+++ Material shown

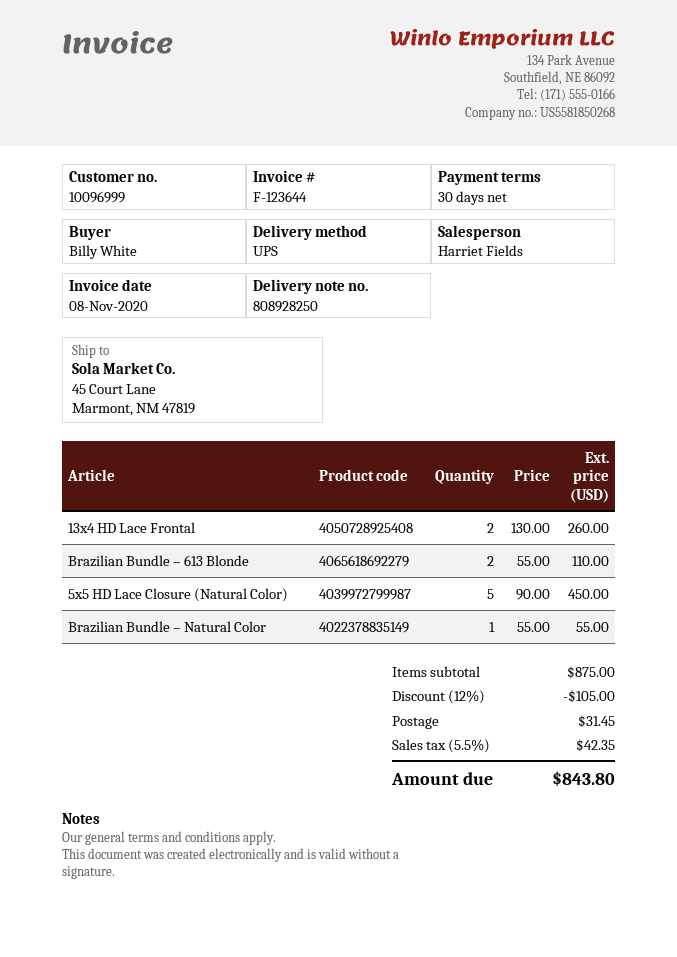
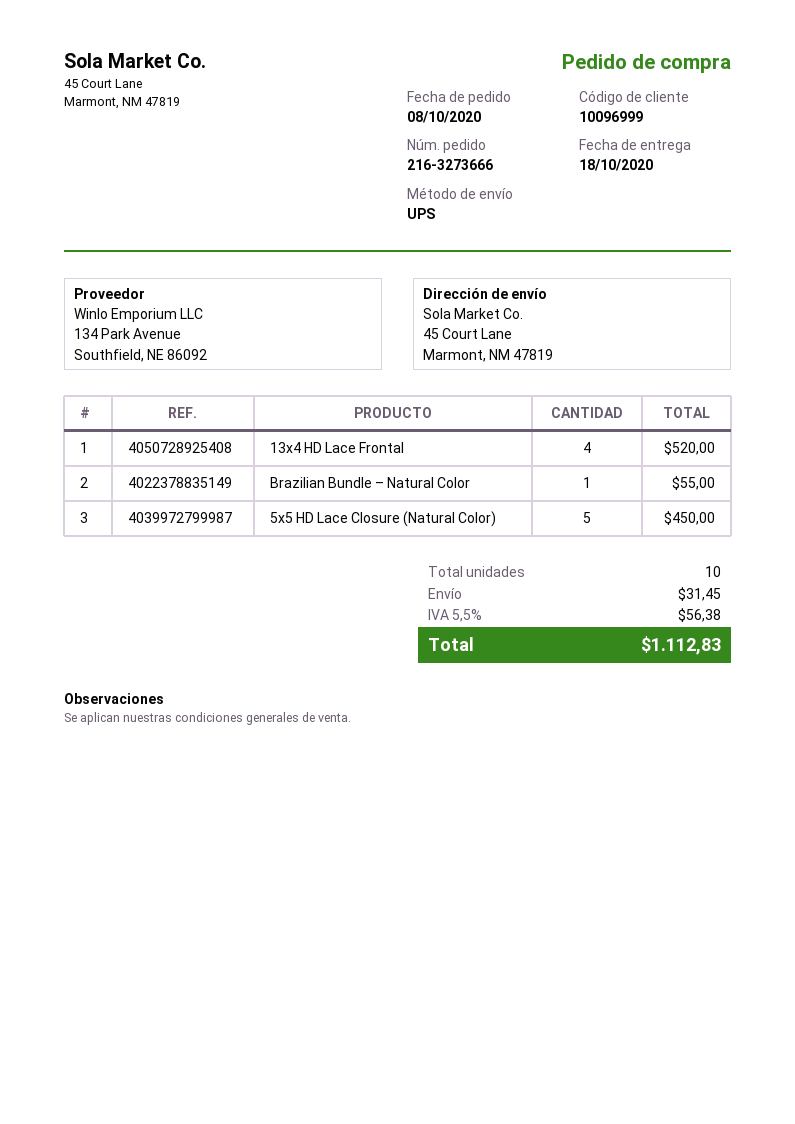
13x4 HD Lace Frontal: 2 for 260.00 -> 4 for 520.00
Brazilian Bundle – 613 Blonde: 2 for 110.00 -> none
discount: 12% = 105.00 -> none
tax: 5.5% = 42.35 -> 5.5% = 56.38
total: 843.80 -> 1112.83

++++++

### [Exercise aim]
Leave the pictures out and reproduce every record above exactly.

### [Answer section]
13x4 HD Lace Frontal: 2 for 260.00 -> 4 for 520.00
Brazilian Bundle – 613 Blonde: 2 for 110.00 -> none
discount: 12% = 105.00 -> none
tax: 5.5% = 42.35 -> 5.5% = 56.38
total: 843.80 -> 1112.83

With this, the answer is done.